Funds breathe new life into Oxygen Biotherapeutics

Published: January 25, 2012 

After a tumultuous year that featured the dismissal of its CEO, drug-development company Oxygen Biotherapeutics is starting 2012 in its best financial shape in years.

The small, publicly traded Morrisville company turned a financial corner at the end of last year when it sold $7.5 million in preferred stock and warrants to institutional investors. The company received $3.5 million in December, with the second installment expected midyear.

In the past, Oxygen Bio has raised money that would carry it forward for about six months, but this was a richer deal.

"We're in a position right now where we can execute our strategy and not be in the (financial) markets for a year, if not longer," said Michael B. Jebsen, the company's interim CEO, president and chief financial officer.

Taking advantage of that stability, earlier this month the company announced it was expanding drug-development efforts with preclinical trials to determine whether it has a potential treatment for pruritis, a skin disorder characterized by acute itching. It views the tests as the first of a series of trials to see whether the drug treats a variety of skin conditions, including psoriasis and acne.

Even if all goes well, Oxygen Bio's drug candidates are years away from winning regulatory approval and making it to market. The 17-employee company also is involved in Phase 2 clinical trials of Oxycyte, a treatment for traumatic brain injury; and it's conducting preclinical trials of a substance for healing wounds.

Jebsen was named interim chief executive in August when CEO Chris J. Stern was dismissed after an internal investigation uncovered evidence that Stern had engaged in financial misconduct and misrepresented his academic credentials. Stern, who was responsible for shifting the company's headquarters from California to the Triangle in 2008, maintains his dismissal was unwarranted.

In the wake of the departure of Stern, who also was the company's chairman, the board of directors was revamped. New board members include: Chairman Ronald Blanck, a former surgeon general of the U.S. Army and former commander of Walter Reed Medical Center; Chris Rallis, executive-in-residence at Durham venture capital firm Pappas Ventures and former president of Triangle Pharmaceuticals; and Anthony DiTonno, former president and CEO of Neurogesx, a San Francisco pain drug company.

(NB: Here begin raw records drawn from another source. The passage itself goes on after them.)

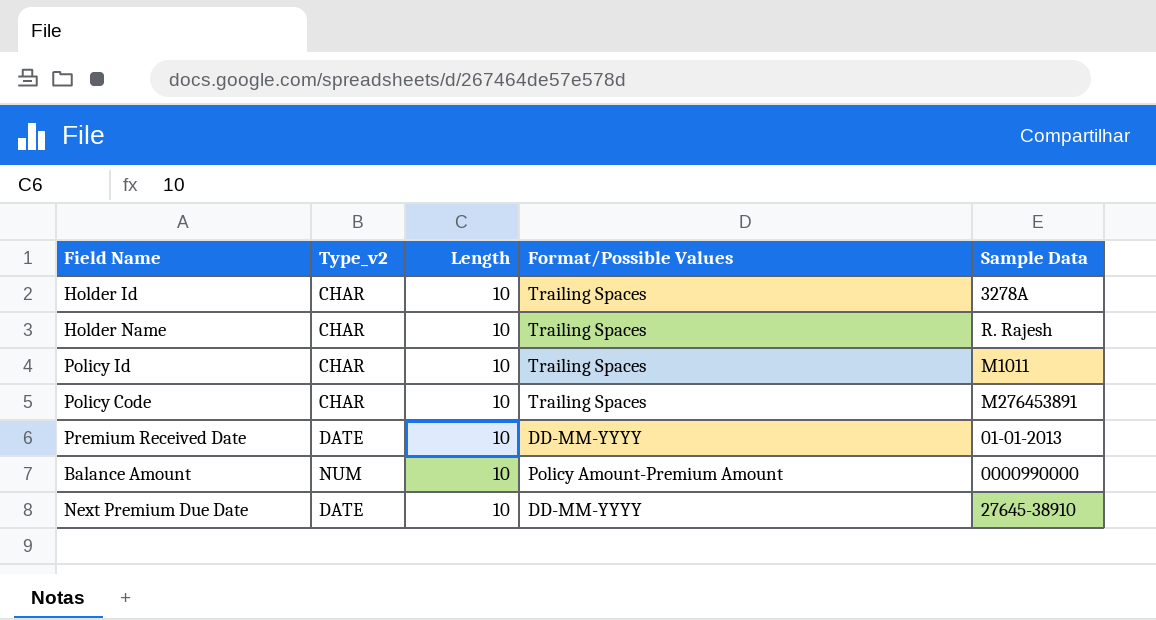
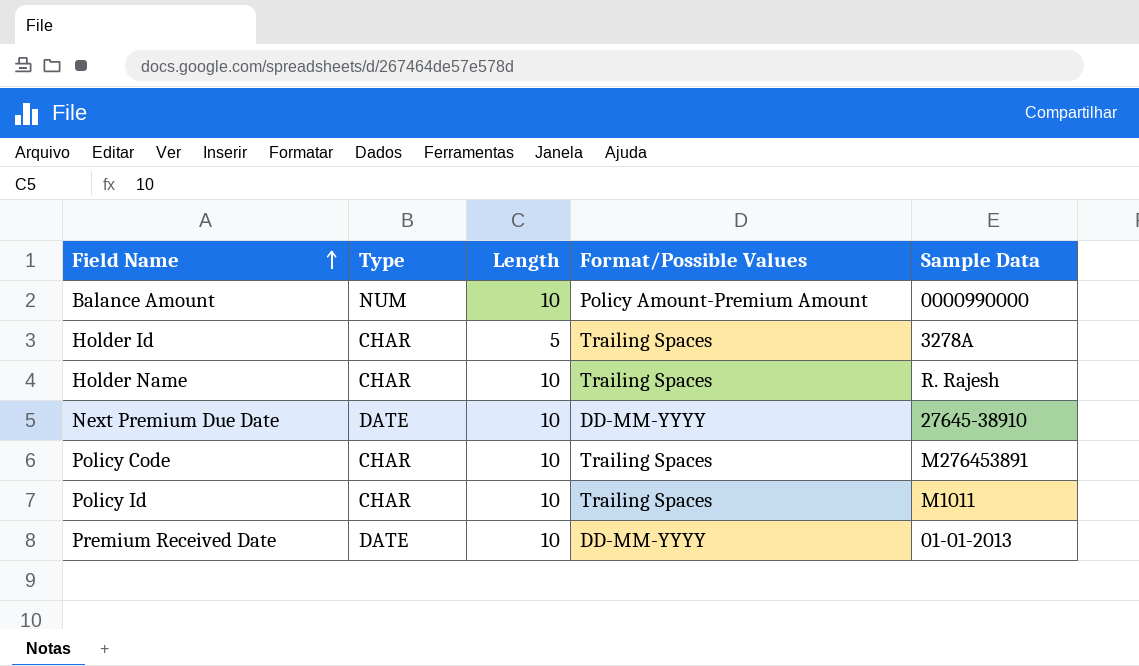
row order: none -> Field Name ascending
column name: Type_v2 -> Type
Holder Id | Length: 10 -> 5

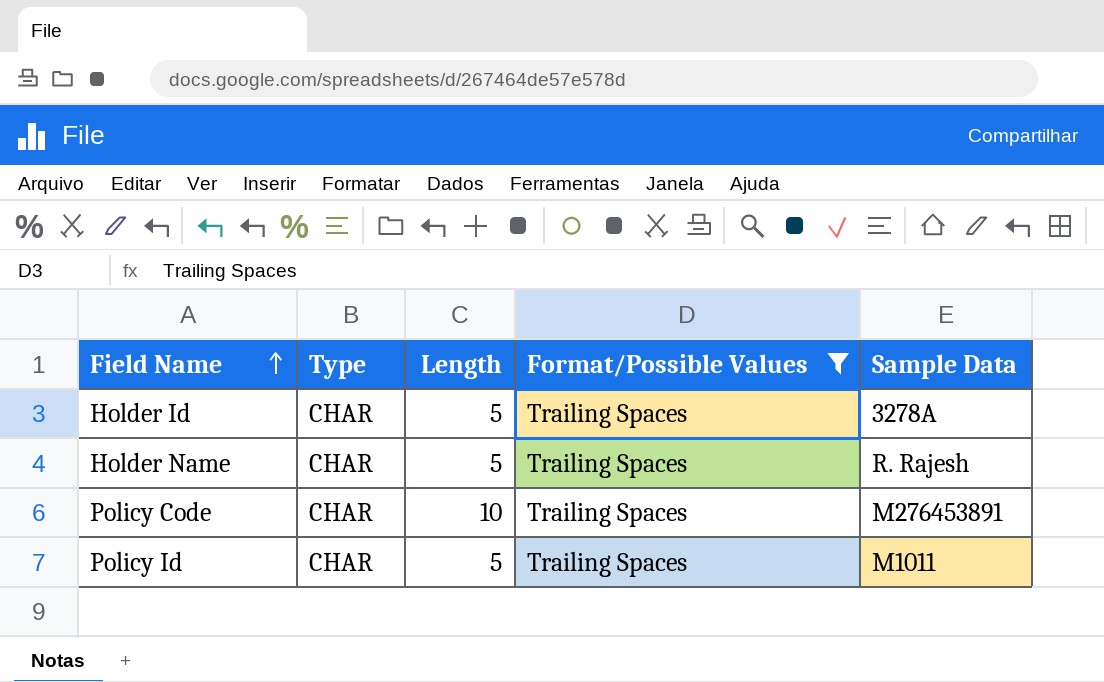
filter: none -> Format/Possible Values = Trailing Spaces
Holder Name | Length: 10 -> 5
Policy Id | Length: 10 -> 5

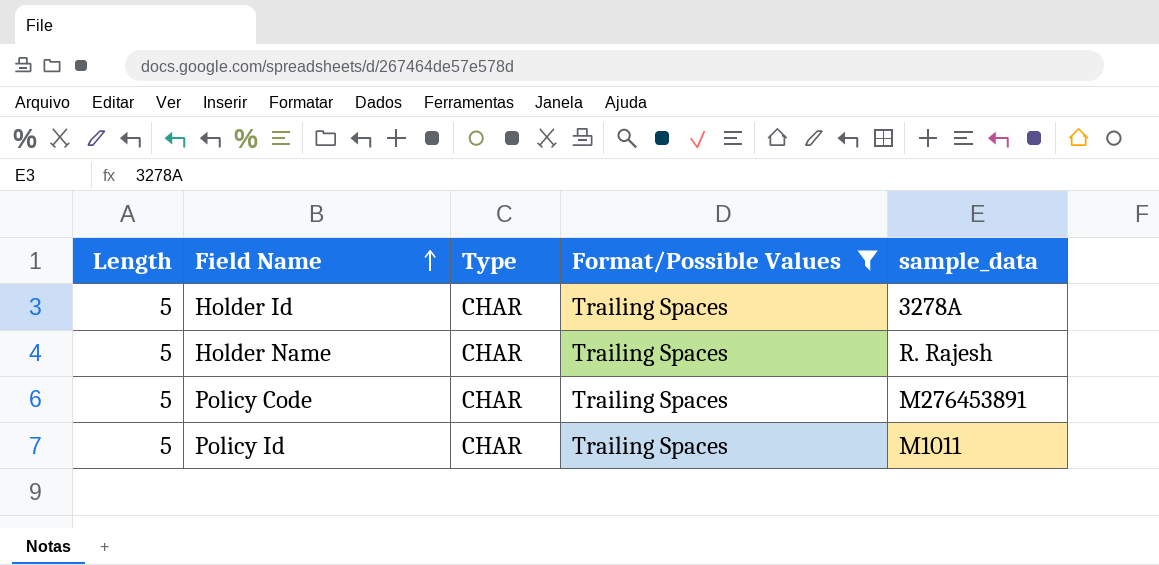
column Length | position: 3 -> 1
column name: Sample Data -> sample_data
Policy Code | Length: 10 -> 5

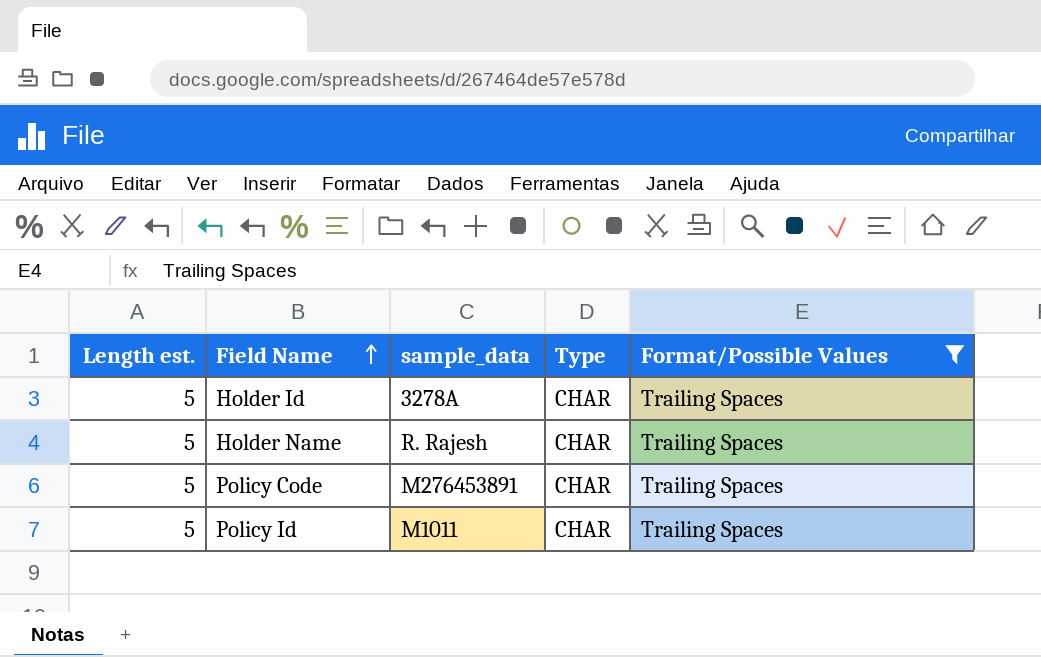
column name: Length -> Length est.
column sample_data | position: 5 -> 3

Blanck, who credited Jebsen with doing "a terrific job" as interim CEO, said the new board expects to ramp up its search for a permanent CEO soon.

Blanck credits the company's core technology - perflourocarbon molecules that absorb large concentrations of oxygen - for its ability to raise new funding despite a bumpy recent history. "I think we have a winner," he said.

The healing power of oxygen is so expansive, company officials say, that Oxygen Bio has to be selective about which products to pursue given its limited resources. That includes determining which products it should develop on its own and which it should seek a partner with deep pockets to develop.

"We can't possibly develop them all internally," Jebsen said.

In an unusual twist for a small drug-development company, Oxygen Bio also sells an over-the-counter cosmetic line, Dermacyte, which is used to treat fine lines and wrinkles. It's sold by dermatologists, plastic surgeons and spas.

The cosmetic line, launched in 2010, grew out of the company's drug work. The pruritis treatment it is developing is a concentrated version of Dermacyte.

Oxygen Bio is seeking a larger partner to market Dermacyte, which generated $86,892 in revenue for the first six months of its current fiscal year.

"Our intent was never to be a retail cosmetic company," Jebsen said.